#### [TASK DETAILS]
The answer must be the lines from the one containing "subtotal: 2110.00 -> 1210.00" through the last line of the data below, copied exactly, with nothing else.
[RECORDED DATA Boundary: Start]
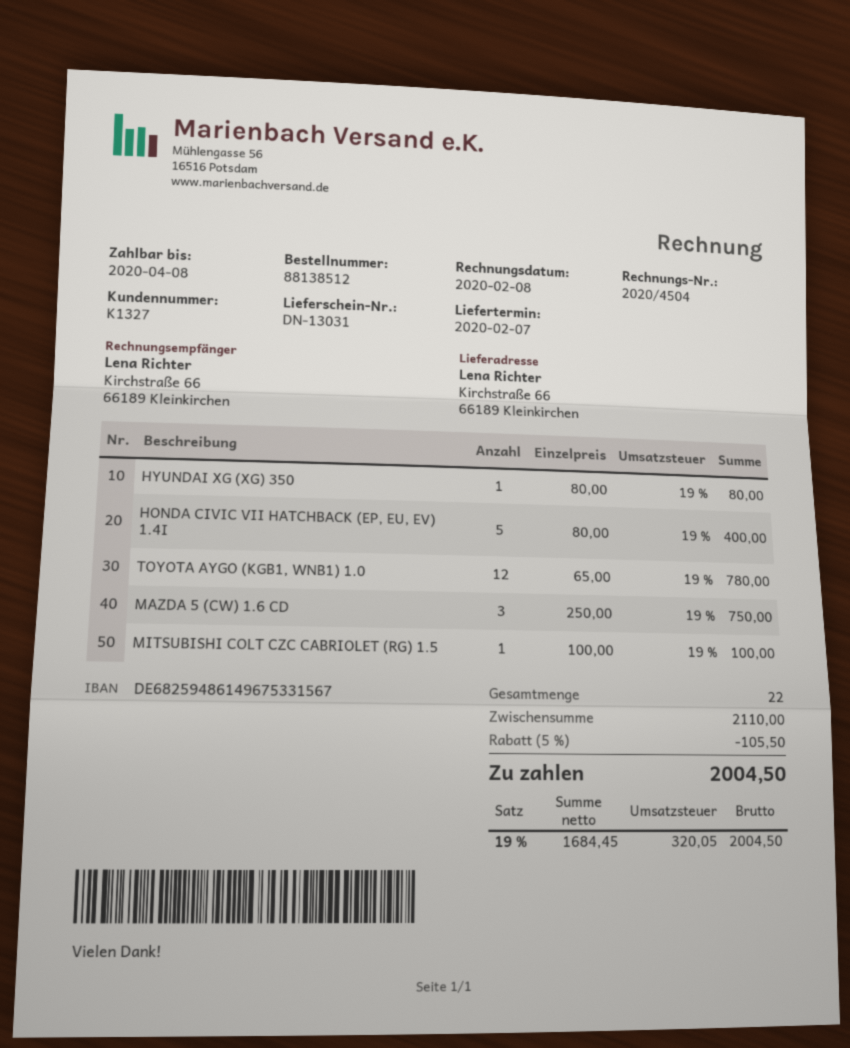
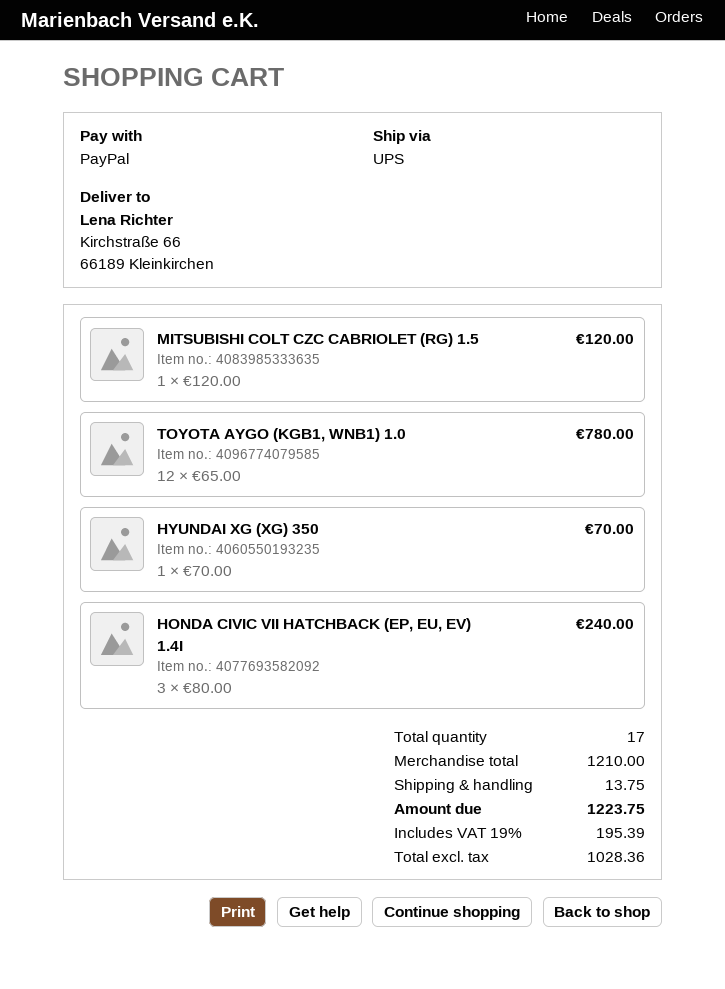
HYUNDAI XG (XG) 350: 1 x 80.00 = 80.00 -> 1 x 70.00 = 70.00
HONDA CIVIC VII HATCHBACK (EP, EU, EV) 1.4I: 5 x 80.00 = 400.00 -> 3 x 80.00 = 240.00
MAZDA 5 (CW) 1.6 CD: 3 x 250.00 = 750.00 -> none
MITSUBISHI COLT CZC CABRIOLET (RG) 1.5: 1 x 100.00 = 100.00 -> 1 x 120.00 = 120.00
total quantity: 22 -> 17
subtotal: 2110.00 -> 1210.00
discount: 5% = 105.50 -> none
shipping: none -> 13.75
net: 1684.45 -> 1028.36
tax: 19% = 320.05 -> 19% = 195.39
total: 2004.50 -> 1223.75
[RECORDED DATA Boundary: End]
#### [EXERCISE RESPONSE]
subtotal: 2110.00 -> 1210.00
discount: 5% = 105.50 -> none
shipping: none -> 13.75
net: 1684.45 -> 1028.36
tax: 19% = 320.05 -> 19% = 195.39
total: 2004.50 -> 1223.75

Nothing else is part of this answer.